I really feel for the guy. There are things in my life that I carry a weight of guilt over, things that I cannot change and which I regret. Logically, I can tell myself I am not to blame (and all my friends will tell me the same), but that doesn't cut any ice. When you feel guilt, it won't go away. However many people tell you something isn't your fault, you nod and agree, but inside you tell yourself that it's all very well for them, but inside you know you are guilty.

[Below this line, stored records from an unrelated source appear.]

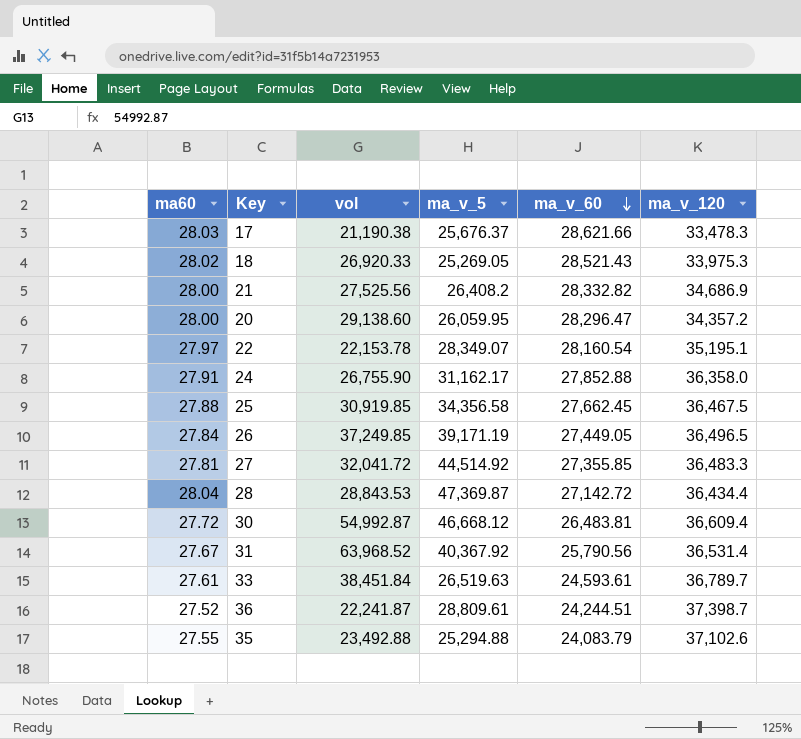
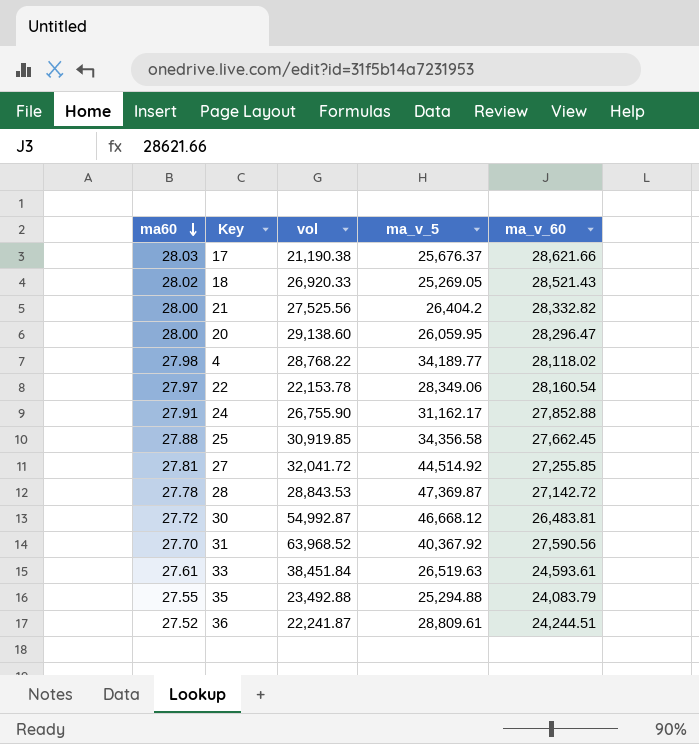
row order: ma_v_60 descending -> ma60 descending
column ma_v_120 | position: 6 -> none
row 26: 27.84 | 37,249.85 | 39,171.19 | 27,449.05 | 36,496.5 -> none
21 | ma_v_5: 26,408.2 -> 26,404.2
row 4: none -> 27.98 | 28,768.22 | 34,189.77 | 28,118.02
22 | ma_v_5: 28,349.07 -> 28,349.06
27 | ma_v_60: 27,355.85 -> 27,255.85
28 | ma60: 28.04 -> 27.78
31 | ma60: 27.67 -> 27.70
31 | ma_v_60: 25,790.56 -> 27,590.56

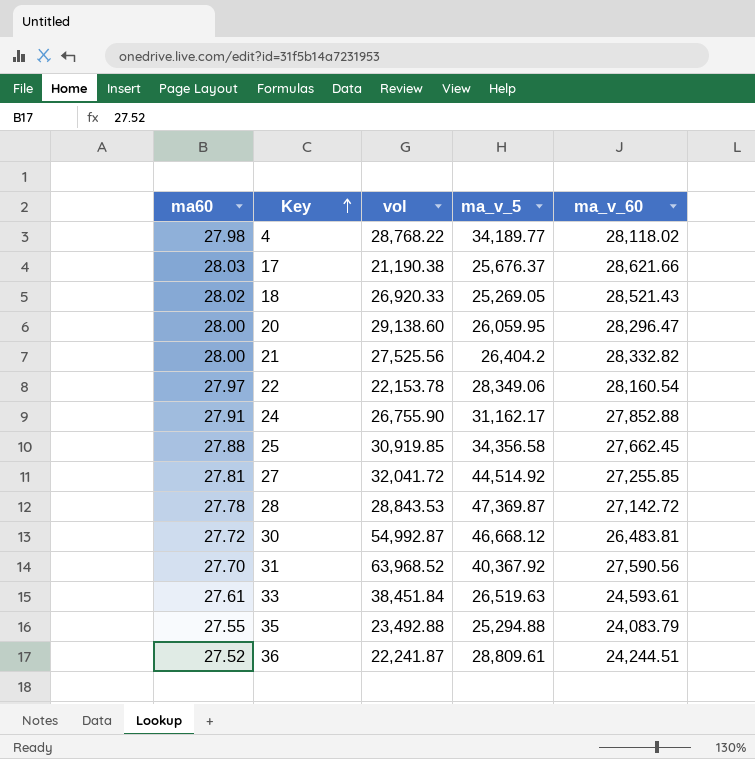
row order: ma60 descending -> Key ascending

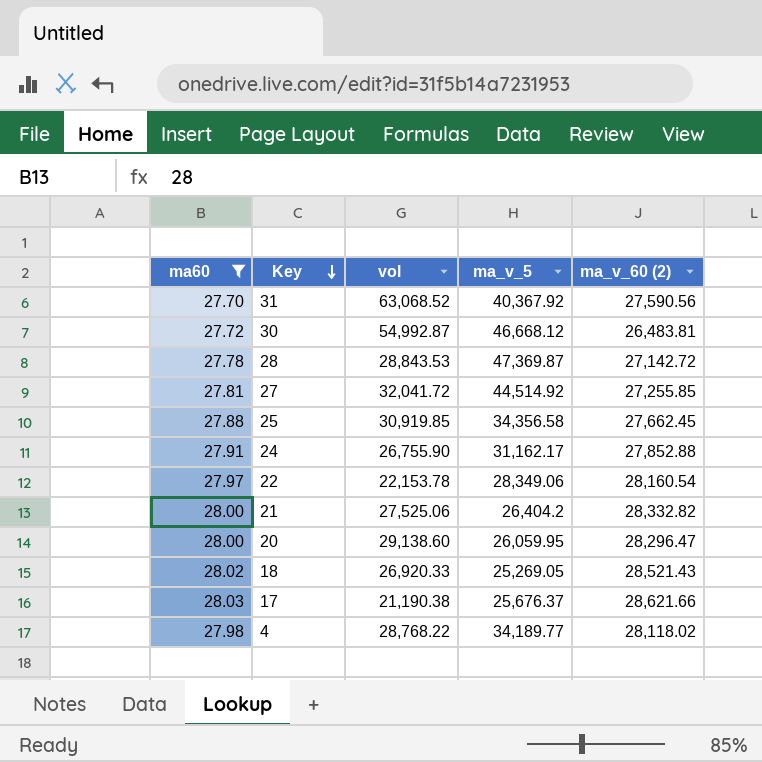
filter: none -> ma60 >= 27.70
row order: Key ascending -> Key descending
column name: ma_v_60 -> ma_v_60 (2)
31 | vol: 63,968.52 -> 63,068.52
21 | vol: 27,525.56 -> 27,525.06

But how responsible are we for the things that other people do? The writer of TLOTF feels that, as he introduced his friend to biking, trained him, and went out for Sunday rides with him, that he is in some way responsible for the friend's death. I can understand how he feels that, but he is wrong. On a bike, almost every decision you make could be a life-or-death decision. Do I overtake now, or wait? Do I slow down for this side-road, or is that over-cautious? What's the best speed for this stretch of road, given that it is raining and there's mud on the tarmac? No-one is whispering the right answer in your ear. You have to decide, and you had better get it right. That's one of the marvellous things about riding - for once in our over-managed, risk-averse, cossetted and insulated existences, we get to make decisions that matter. It's very life-affirming.
If I took you on your first skiing trip and ten years later you were killed in an avalanche, would that make me guilty for your death? Of course not. And if I introduce you to motorcycling, help you through your first wobbly rides and be a companion to you on some great days out, does that make me responsible when some tractor driver pulls out of a field in front of you? Sorry, mate, but I wasn't there, and you made your own decisions that day. The law will take its course, and I will have to live with the thought that - perhaps - if I had acted differently ... But you only have to flip the question over to see that it is ridiculous. If we never told our friends about things in case they may later be hurt doing those things, where would it end? Social life would become impossible. I can't go for a drink with you in case I inadvertently encourage you to drink more and you may later succumb to cirrhosis of the liver. I won't accompany you on a fell-walking trip in case you slip and break a leg, or fall over a cliff and die.
No, that won't do. We must allow each other to run our own lives. We have a responsibility not to put each other into danger, but that is a long way from sharing something that moves you with a friend, something which has a potentially dangerous downside.
I wish TLOTF well, and I hope that these feelings of guilt eventually subside.